Kosova Tarihi | Tarih Bilgileri |
Kosova Tarihi,Bizans’ın baskısı, X. yy.ın ilk yarısında bulgar saldırısı yüzünden bölge, Sırplar, Bulgarlar ve BizanslIlar arasında el değiştirdi. Bu arada batıdaki Arnavutlar da Kosova’ya doğru yayıldılar. Bölge, daha sonraları, bağımsızlıklarını ilan eden sırp «ban»larının hakimiyetine geçti.
1668’de ban Nemayna’mn Kosova’da Bizanslılara karşı büyük bir zafer kazanması üzerine, Sırp devleti gelişti. Sonunda, geniş bir sahaya Kosova adı verildi.
XIII. yy. başında da sırp krallarının hakimiyetine girdi. Bu hakimiyet, Istefan Duşan’ın ölümüne (1355) kadar sürdü. Duşan’dan sonra, Sırp krallığı parçalandı; Kosova, Kuzey Sırbistan kralı ve Duşan’ın oğlu Uroş V’in hâkimiyetine girdi.
1389’da Türklere vergi veren Sırp prensliğinin eline geçti. Osmanlılar devrinde, Ploşnik bozgunundan sonra (1387) Murad I, Çandarlızade Ali Paşayı Bulgaristan’a gönderdi (1388); Tuna kıyılarına kadar olan bölgeye akınlar yapıldı.
Ali Paşa, Kosova tekfuruna haber göndererek osmanlı himayesi altına girmesini istedi. Tekfur bu emri dinlemeyince, Yaralı Doğan Bey kumandasında birkaç bin kişilik kuvvet gönderildi.
Doğan Bey, Kosova tekfurunun yönetimi altındaki toprakları yağmaladı. Aldığı esirlerle dönerken, tekfur, Ali Paşaya, esirlere karşılık elinde bulunan bir kaleyi teslim edeceğini bildirdi; fakat verdiği sözü tutmadı.
Bir yıl sonra yapılan Birinci Kosova savaşı, Osmanlıların Balkanlar’a yerleşmesini sağladı. Bağımsızlığını kaybeden Sırp krallığı da XIX. yy.a kadar Osmanlı devletine bağlı kaldı.
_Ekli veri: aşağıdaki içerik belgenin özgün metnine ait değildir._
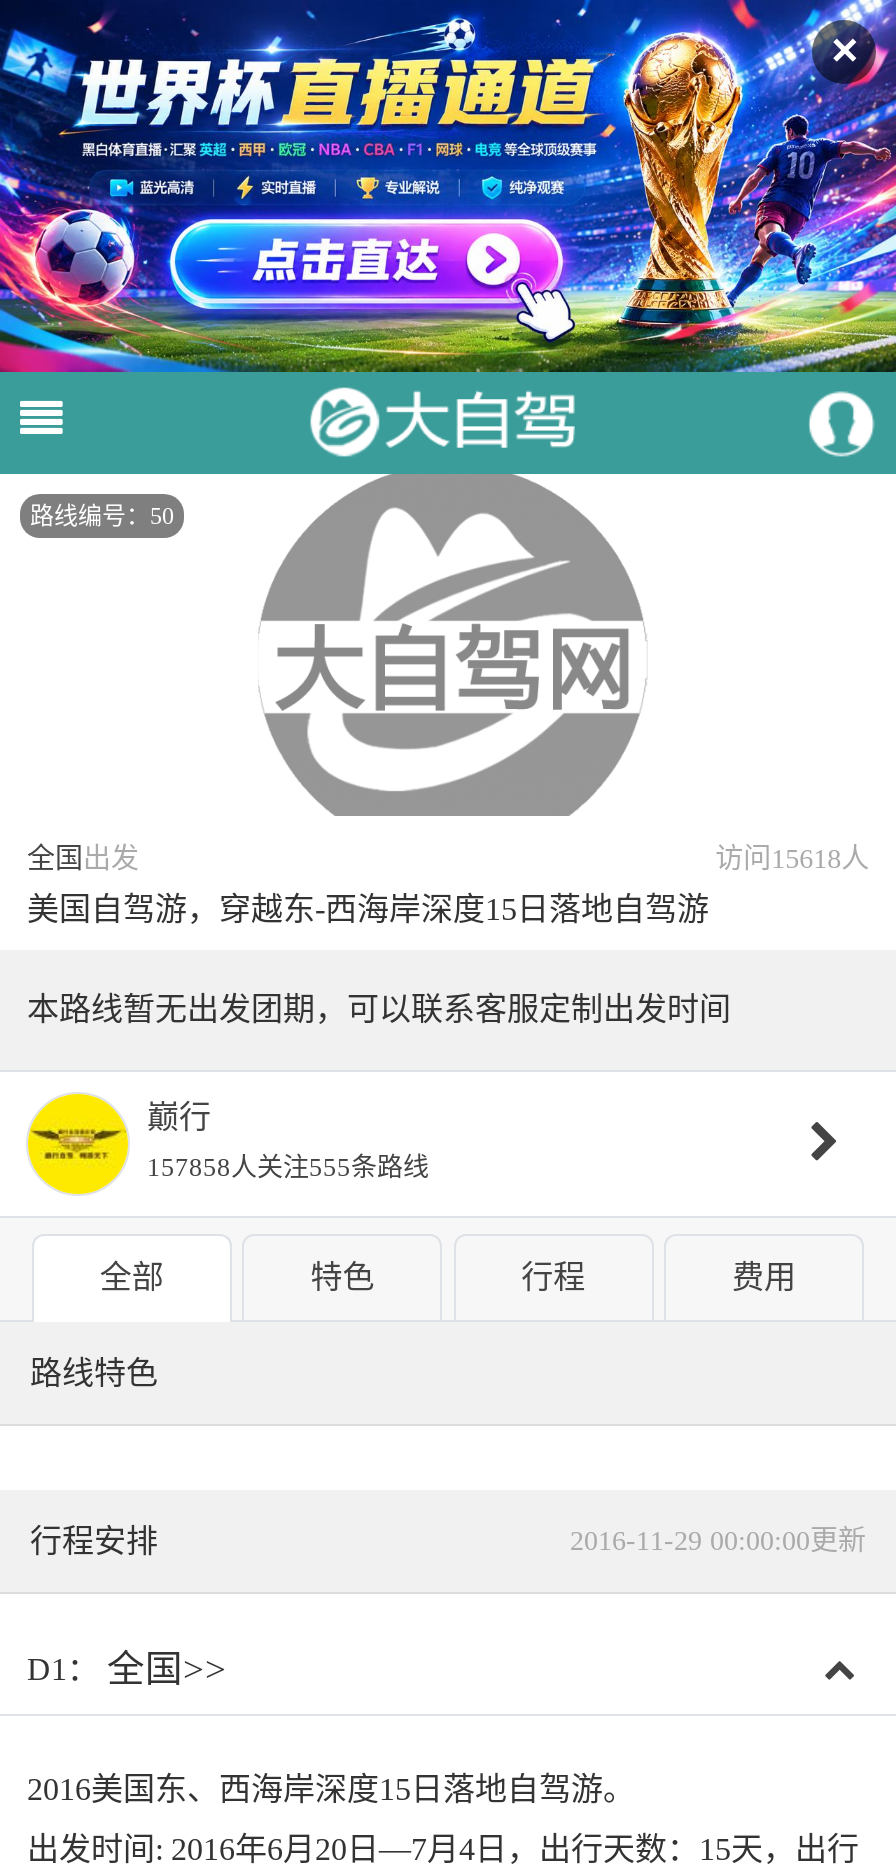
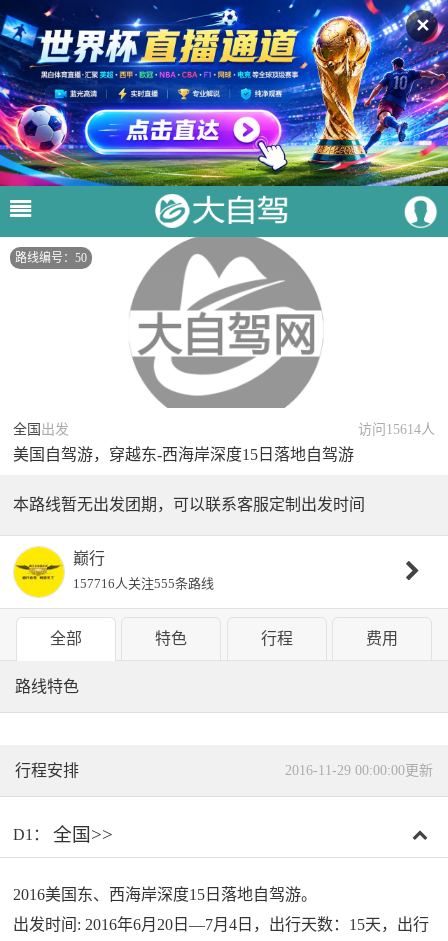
- 访问15618人
+ 访问15614人

- 157858人关注555条路线
+ 157716人关注555条路线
Yıldırım Bayezid, Karamanoğullarının çevresinde toplanan anadolu beyleri meselesini çözmek için, Anadolu’ya dönmeden önce Rumeli işini düzeltmeye çalıştı.
Üsküp ile Güney Kosova yörelerini uçbeyi Paşa Yiğit’e vererek Anadolu’ya döndü. Üsküp ve dolaylarına. Menemen ovasından uzaklaştırılan Türkler ve Anadolu’dan gelen tatar göçmenler yerleştirildi.
Priştina’nın güneyinde bulunan Novo Brdo kasabası (Orta Kosova bölgesi), Musa Çelebi’nin Rumeli’ye hakim olduğu sırada (1410), Türklere geçti. Musa Çelebi, büyük kardeşi Süleyman Çelebi ile işbirliği yapan Üsküp sancakbeyi Paşa Yiğit’i hapsettirdi; sonra affederek eski görevine gönderdi.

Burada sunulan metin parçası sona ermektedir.